▶ _Problem requirements_:
Transcribe exactly the line that contains "NEW Vale Forever" and every line after it through the end of the records, with nothing else.

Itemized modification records
#####
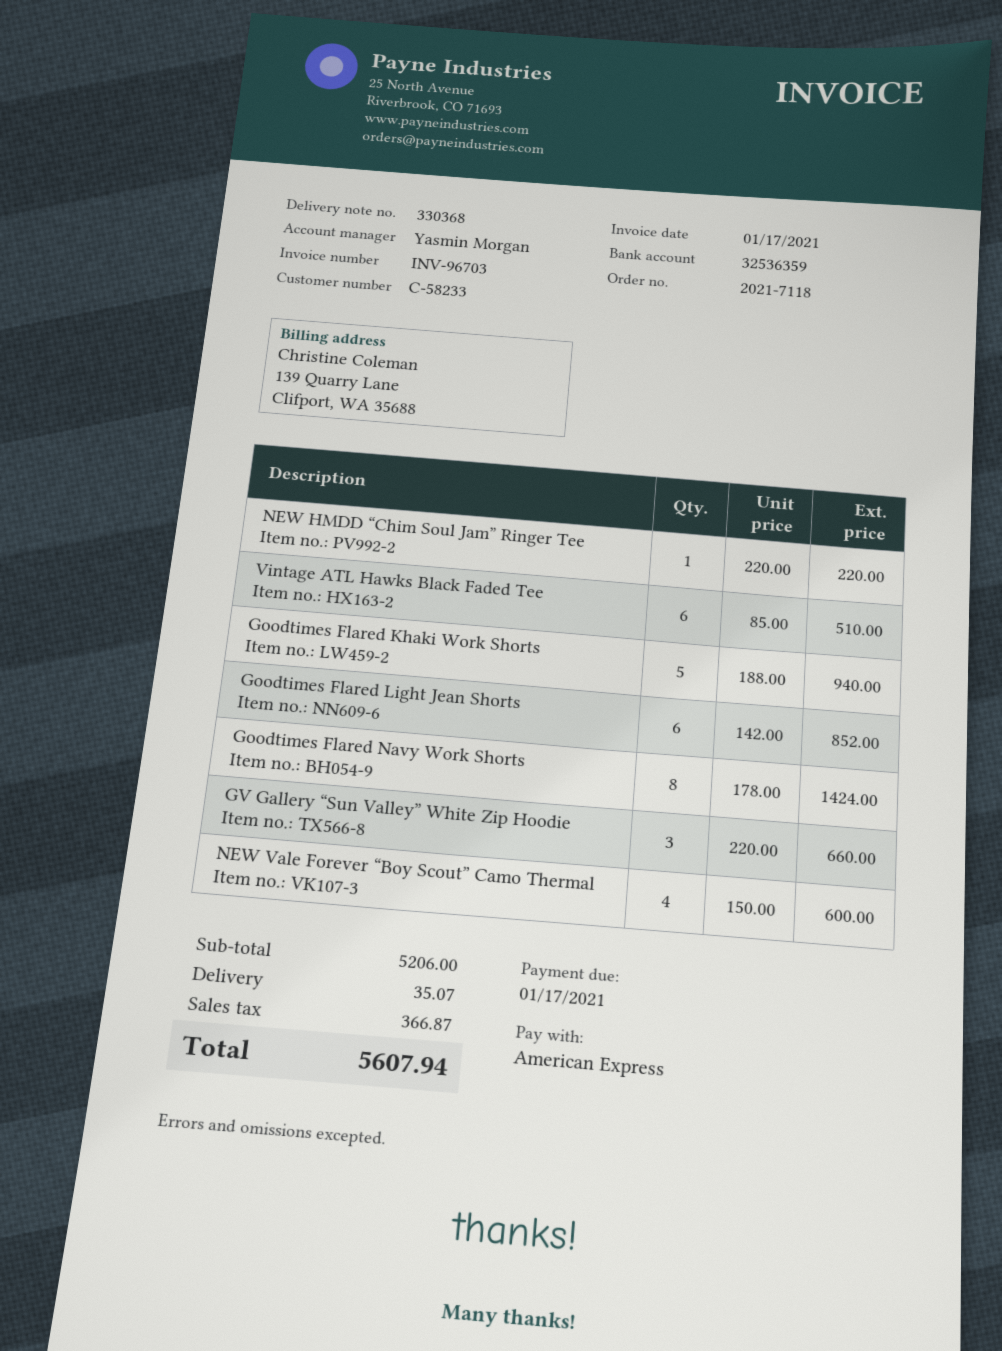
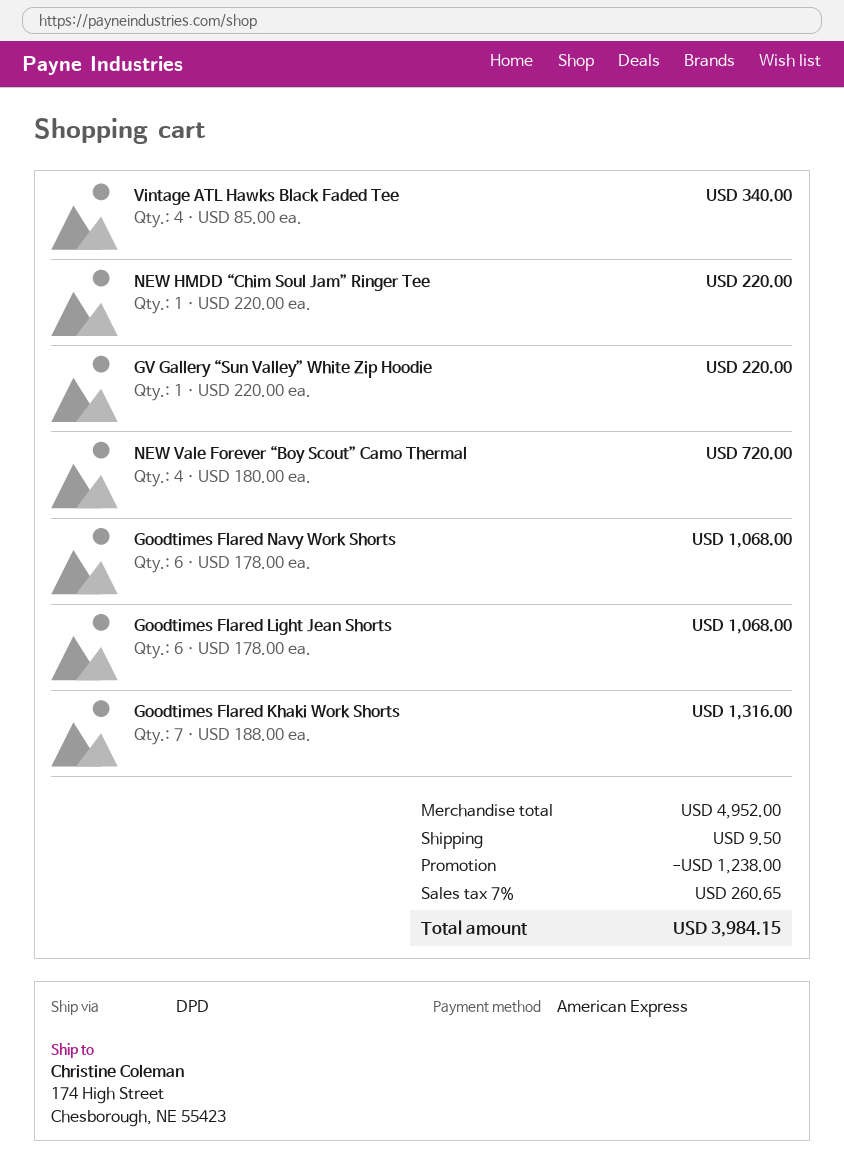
Vintage ATL Hawks Black Faded Tee: 6 x 85.00 = 510.00 -> 4 x 85.00 = 340.00
Goodtimes Flared Khaki Work Shorts: 5 x 188.00 = 940.00 -> 7 x 188.00 = 1316.00
Goodtimes Flared Light Jean Shorts: 6 x 142.00 = 852.00 -> 6 x 178.00 = 1068.00
Goodtimes Flared Navy Work Shorts: 8 x 178.00 = 1424.00 -> 6 x 178.00 = 1068.00
GV Gallery “Sun Valley” White Zip Hoodie: 3 x 220.00 = 660.00 -> 1 x 220.00 = 220.00
NEW Vale Forever “Boy Scout” Camo Thermal: 4 x 150.00 = 600.00 -> 4 x 180.00 = 720.00
subtotal: 5206.00 -> 4952.00
discount: none -> 1238.00
shipping: 35.07 -> 9.50
tax: 366.87 -> 260.65
total: 5607.94 -> 3984.15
#####
▶ _Exercise response_:
NEW Vale Forever “Boy Scout” Camo Thermal: 4 x 150.00 = 600.00 -> 4 x 180.00 = 720.00
subtotal: 5206.00 -> 4952.00
discount: none -> 1238.00
shipping: 35.07 -> 9.50
tax: 366.87 -> 260.65
total: 5607.94 -> 3984.15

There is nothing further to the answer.